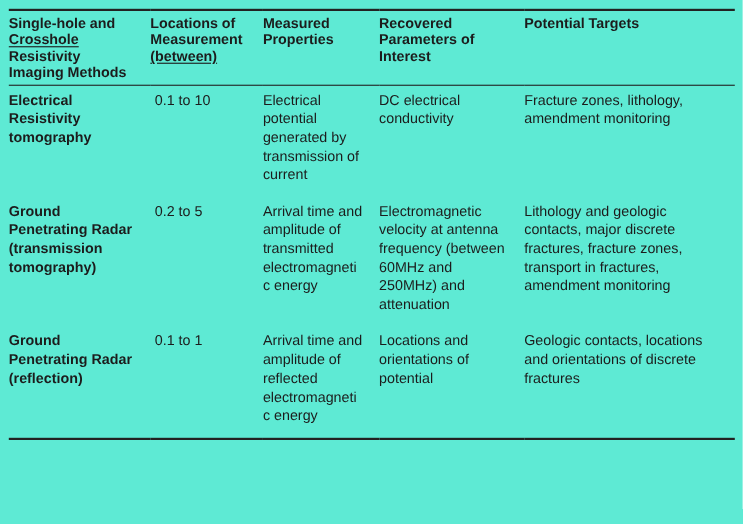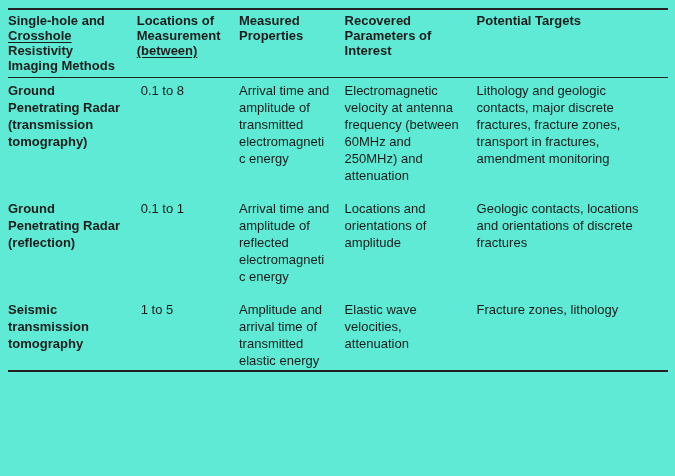--- a/index.html
+++ b/index.html
@@ -102,25 +102,40 @@
         <th class="pre">Measured
 Properties</th>
         <th class="pre">Recovered
 Parameters of
 Interest</th>
         <th class="pre">Potential Targets</th>
       </tr>
     </thead>
     <tbody>
       <tr>
+        <td class="method pre">Electrical
+Resistivity
+tomography</td>
+        <td class="resolution pre">0.1 to 10</td>
+        <td class="pre">Electrical
+potential
+generated by
+transmission of
+current</td>
+        <td class="pre">DC electrical
+conductivity</td>
+        <td class="pre">Fracture zones, lithology,
+amendment monitoring</td>
+      </tr>
+      <tr>
         <td class="method pre">Ground
 Penetrating Radar
 (transmission
 tomography)</td>
-        <td class="resolution pre">0.1 to 8</td>
+        <td class="resolution pre">0.2 to 5</td>
         <td class="pre">Arrival time and
 amplitude of
 transmitted
 electromagneti
 c energy</td>
         <td class="pre">Electromagnetic
 velocity at antenna
 frequency (between
 60MHz and
 250MHz) and
@@ -136,34 +151,20 @@
 Penetrating Radar
 (reflection)</td>
         <td class="resolution pre">0.1 to 1</td>
         <td class="pre">Arrival time and
 amplitude of
 reflected
 electromagneti
 c energy</td>
         <td class="pre">Locations and
 orientations of
-amplitude</td>
+potential</td>
         <td class="pre">Geologic contacts, locations
 and orientations of discrete
 fractures</td>
-      </tr>
-      <tr class="last">
-        <td class="method pre">Seismic
-transmission
-tomography</td>
-        <td class="resolution pre">1 to 5</td>
-        <td class="pre">Amplitude and
-arrival time of
-transmitted
-elastic energy</td>
-        <td class="pre">Elastic wave
-velocities,
-attenuation</td>
-        <td class="pre">Fracture zones, lithology</td>
       </tr>
     </tbody>
   </table>
 </div>
 
 </body></html>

▶ [EXERCISE REQUIREMENTS]: Every line above should be repeated exactly; pictures stay out of the copy.

▶ [TASK ANSWER]:
--- a/index.html
+++ b/index.html
@@ -102,25 +102,40 @@
         <th class="pre">Measured
 Properties</th>
         <th class="pre">Recovered
 Parameters of
 Interest</th>
         <th class="pre">Potential Targets</th>
       </tr>
     </thead>
     <tbody>
       <tr>
+        <td class="method pre">Electrical
+Resistivity
+tomography</td>
+        <td class="resolution pre">0.1 to 10</td>
+        <td class="pre">Electrical
+potential
+generated by
+transmission of
+current</td>
+        <td class="pre">DC electrical
+conductivity</td>
+        <td class="pre">Fracture zones, lithology,
+amendment monitoring</td>
+      </tr>
+      <tr>
         <td class="method pre">Ground
 Penetrating Radar
 (transmission
 tomography)</td>
-        <td class="resolution pre">0.1 to 8</td>
+        <td class="resolution pre">0.2 to 5</td>
         <td class="pre">Arrival time and
 amplitude of
 transmitted
 electromagneti
 c energy</td>
         <td class="pre">Electromagnetic
 velocity at antenna
 frequency (between
 60MHz and
 250MHz) and
@@ -136,34 +151,20 @@
 Penetrating Radar
 (reflection)</td>
         <td class="resolution pre">0.1 to 1</td>
         <td class="pre">Arrival time and
 amplitude of
 reflected
 electromagneti
 c energy</td>
         <td class="pre">Locations and
 orientations of
-amplitude</td>
+potential</td>
         <td class="pre">Geologic contacts, locations
 and orientations of discrete
 fractures</td>
-      </tr>
-      <tr class="last">
-        <td class="method pre">Seismic
-transmission
-tomography</td>
-        <td class="resolution pre">1 to 5</td>
-        <td class="pre">Amplitude and
-arrival time of
-transmitted
-elastic energy</td>
-        <td class="pre">Elastic wave
-velocities,
-attenuation</td>
-        <td class="pre">Fracture zones, lithology</td>
       </tr>
     </tbody>
   </table>
 </div>
 
 </body></html>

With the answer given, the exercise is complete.